Snakemake/fastp.snakefile

"""

An example snakefile

You may use this snakefile as you wish, but I am not liable if you do
use it!

Rob Edwards, July 2023

"""


import os
import sys


# set this to whatever the name of your directory
# with the reads is. If you are following along with the
# tutorial, you can leave this as fastq
READDIR = 'fastq'

# Note that this example requires an R1 file AND an R2 file
# and that each file should match *_R1.* and *_R2.* 
SAMPLES,EXTENSIONS = glob_wildcards(os.path.join(READDIR, '{sample}_R1.{extentions}'))

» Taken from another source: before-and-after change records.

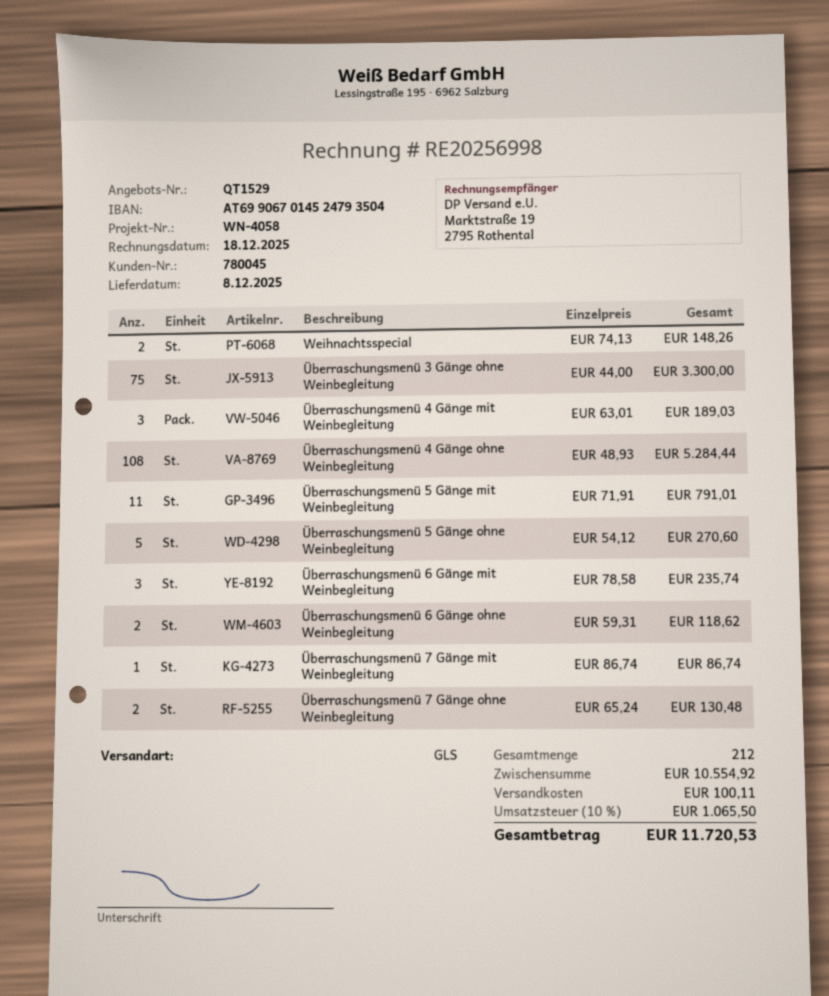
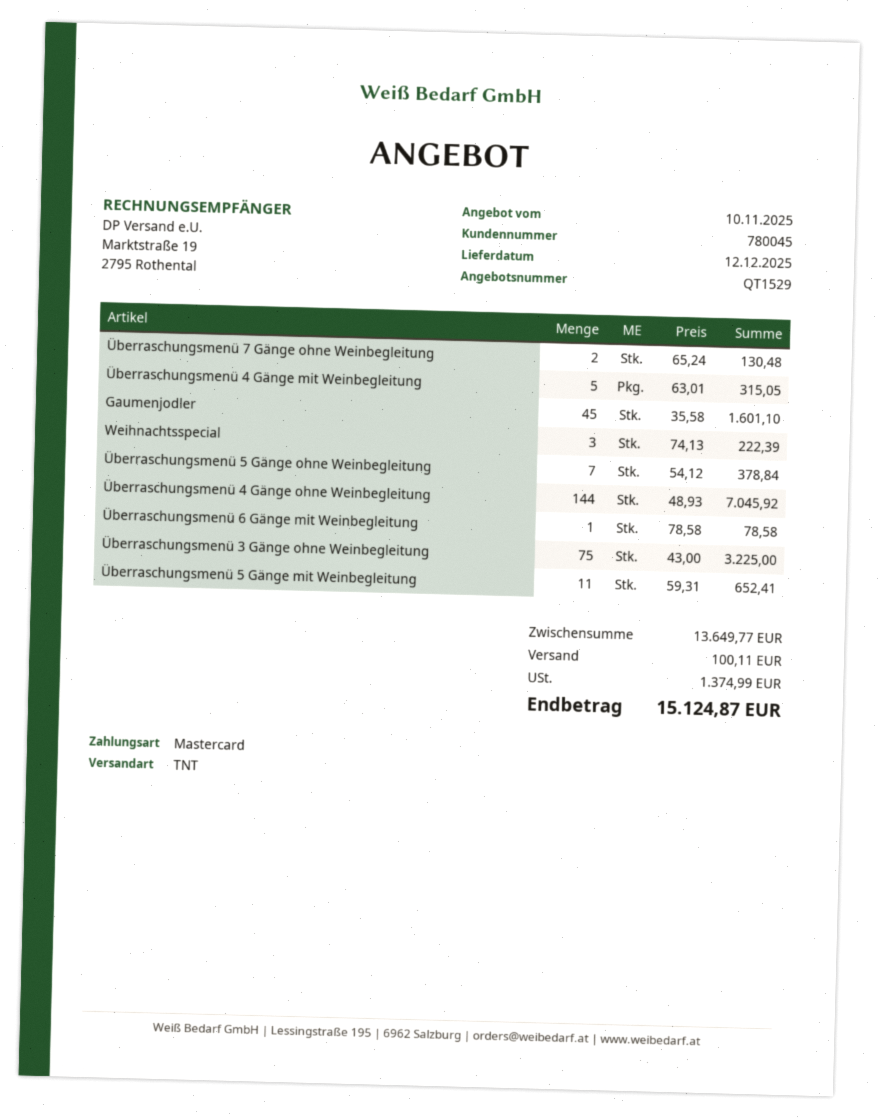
delivery date: 2025-12-08 -> 2025-12-12
shipping method: GLS -> TNT
Weihnachtsspecial: 2 x 74.13 = 148.26 -> 3 x 74.13 = 222.39
Überraschungsmenü 3 Gänge ohne Weinbegleitung: 75 x 44.00 = 3300.00 -> 75 x 43.00 = 3225.00
Überraschungsmenü 4 Gänge mit Weinbegleitung: 3 x 63.01 = 189.03 -> 5 x 63.01 = 315.05
Überraschungsmenü 4 Gänge ohne Weinbegleitung: 108 x 48.93 = 5284.44 -> 144 x 48.93 = 7045.92
Überraschungsmenü 5 Gänge mit Weinbegleitung: 11 x 71.91 = 791.01 -> 11 x 59.31 = 652.41
Überraschungsmenü 5 Gänge ohne Weinbegleitung: 5 x 54.12 = 270.60 -> 7 x 54.12 = 378.84
Überraschungsmenü 6 Gänge mit Weinbegleitung: 3 x 78.58 = 235.74 -> 1 x 78.58 = 78.58
Überraschungsmenü 6 Gänge ohne Weinbegleitung: 2 x 59.31 = 118.62 -> none
Überraschungsmenü 7 Gänge mit Weinbegleitung: 1 x 86.74 = 86.74 -> none
Gaumenjodler: none -> 45 x 35.58 = 1601.10
subtotal: 10554.92 -> 13649.77
tax: 1065.50 -> 1374.99
total: 11720.53 -> 15124.87

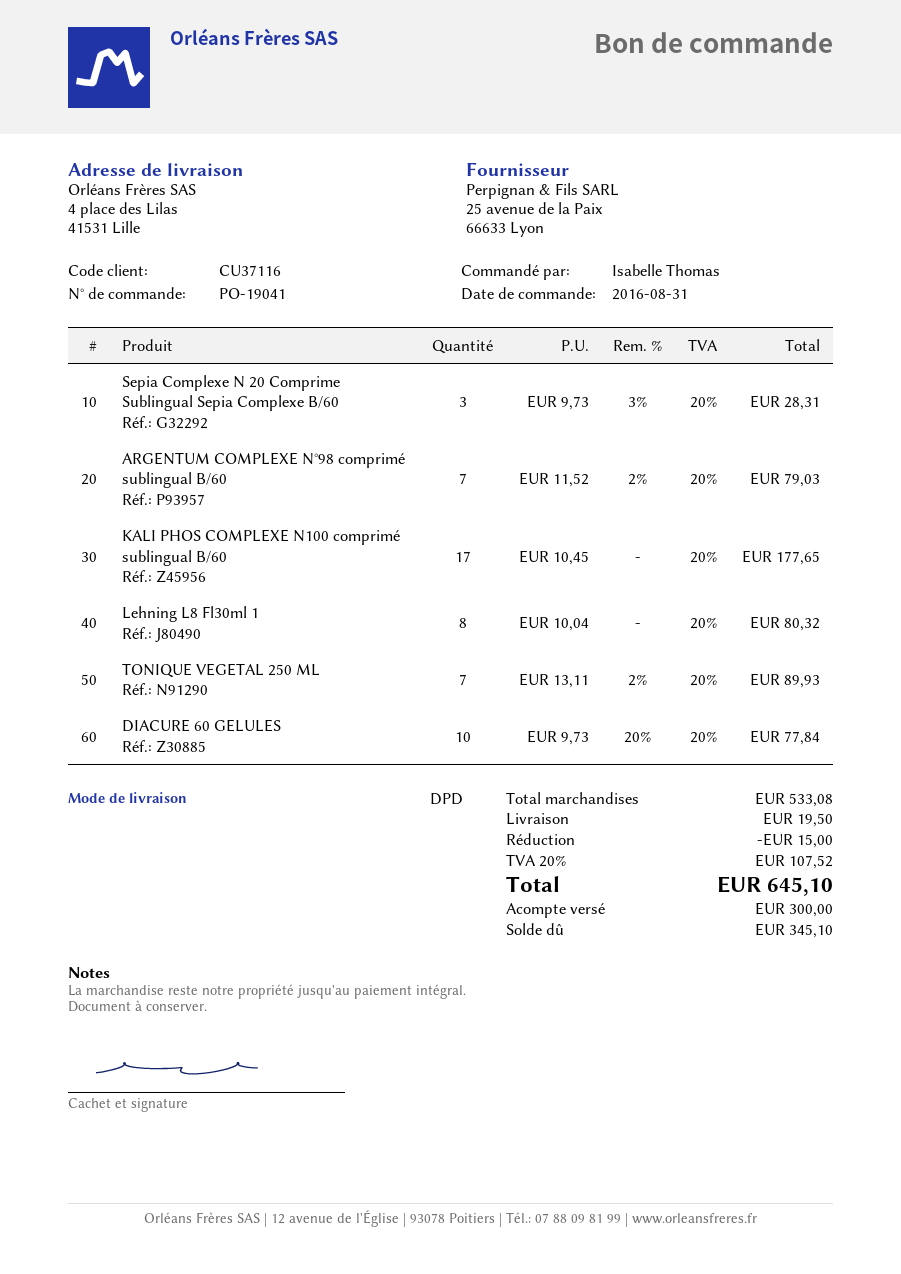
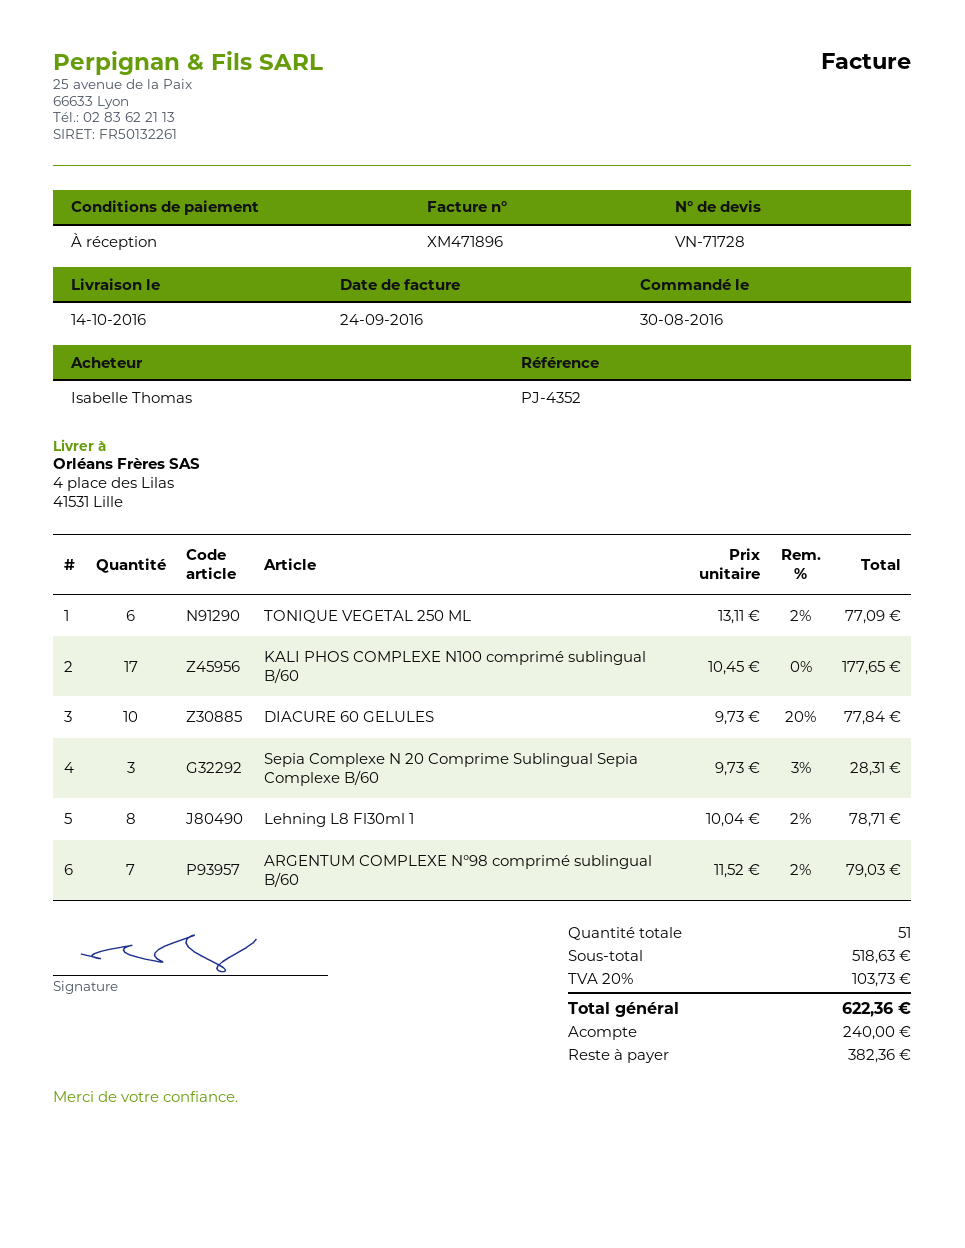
order date: 2016-08-31 -> 2016-08-30
Lehning L8 Fl30ml 1: 8 x 10.04 = 80.32 -> 8 x 10.04 - 2% = 78.71
TONIQUE VEGETAL 250 ML: 7 x 13.11 - 2% = 89.93 -> 6 x 13.11 - 2% = 77.09
subtotal: 533.08 -> 518.63
discount: 15.00 -> none
shipping: 19.50 -> none
tax: 20% = 107.52 -> 20% = 103.73
total: 645.10 -> 622.36
deposit: 300.00 -> 240.00
balance: 345.10 -> 382.36

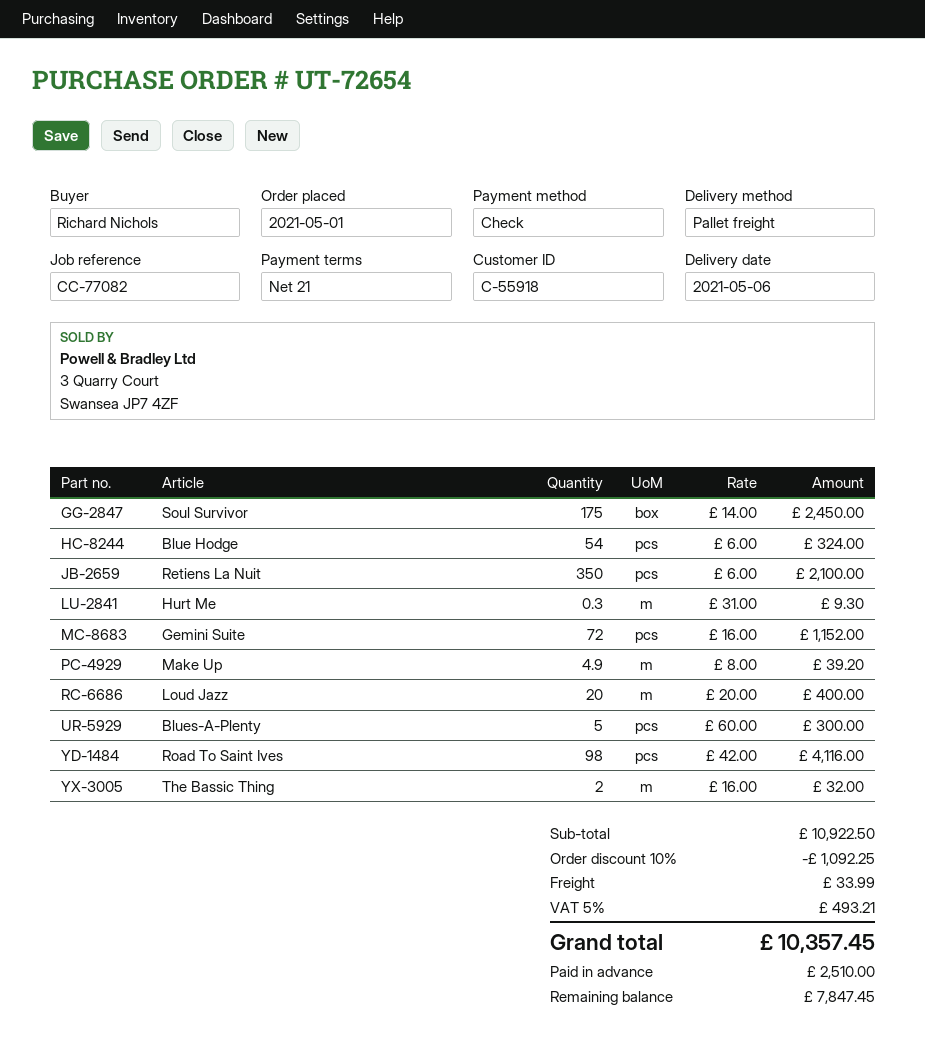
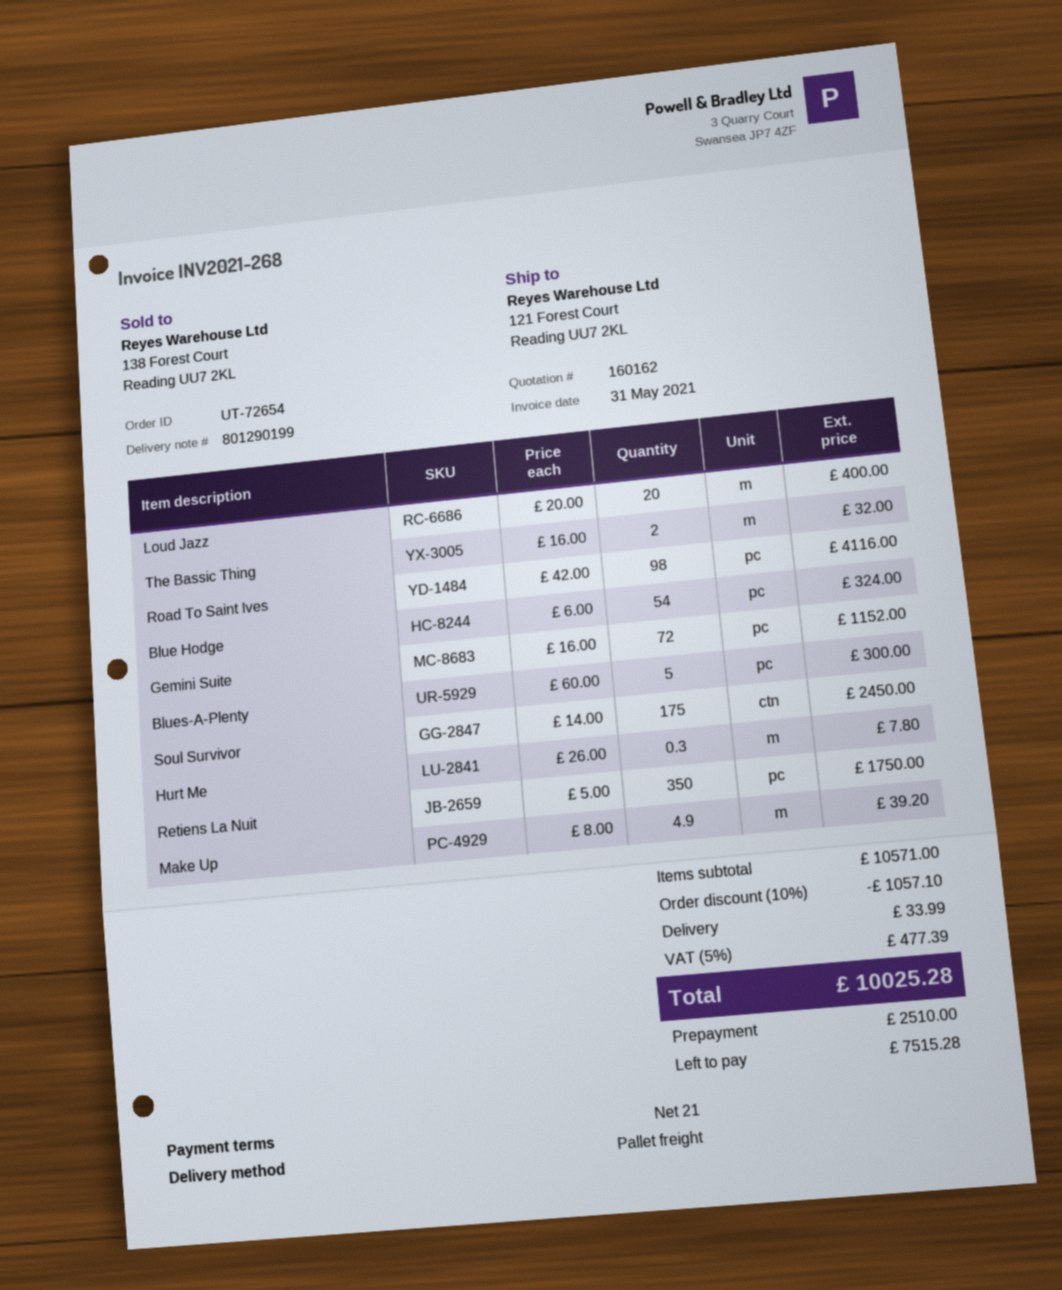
Retiens La Nuit: 350 x 6.00 = 2100.00 -> 350 x 5.00 = 1750.00
Hurt Me: 0.3 x 31.00 = 9.30 -> 0.3 x 26.00 = 7.80
subtotal: 10922.50 -> 10571.00
discount: 10% = 1092.25 -> 10% = 1057.10
tax: 5% = 493.21 -> 5% = 477.39
total: 10357.45 -> 10025.28
balance: 7847.45 -> 7515.28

# just get the first file extension as we don't need to iterate all of them
file_extension = EXTENSIONS[0]


# just check there is something to actually do!
if len(SAMPLES) == 0:
    sys.stderr.write("FATAL: We could not detect any samples at all.\n")
    sys.stderr.write(f"Do you have a directory called {READDIR} with some fastq files in it?\n")
    sys.stderr.write("Do those fastq files have _R1. and _R2.?\n")
    sys.exit()


rule all:
    input:
        expand(os.path.join("fastp", "{sample}_R1.fastq.gz"), sample=SAMPLES)

rule run_fastp:
    input:
        r1 = os.path.join(READDIR, "{sample}_R1." + file_extension),
        r2 = os.path.join(READDIR, "{sample}_R2." + file_extension),
        ad = "IlluminaAdapters.fa"
    output:
        r1 = os.path.join("fastp", "{sample}_R1." + file_extension),
        r2 = os.path.join("prinseq", "{sample}_R2." + file_extension),
        fp = temporary("fastp.html")
        fj = temporary("fastp.json")
    shell:
        """
        fastp fastp -n 1 -l 100 -i {input.r1} -I {input.r2} -o {output.r1} -O {output.r2} --adapter_fasta {input.ad}
        """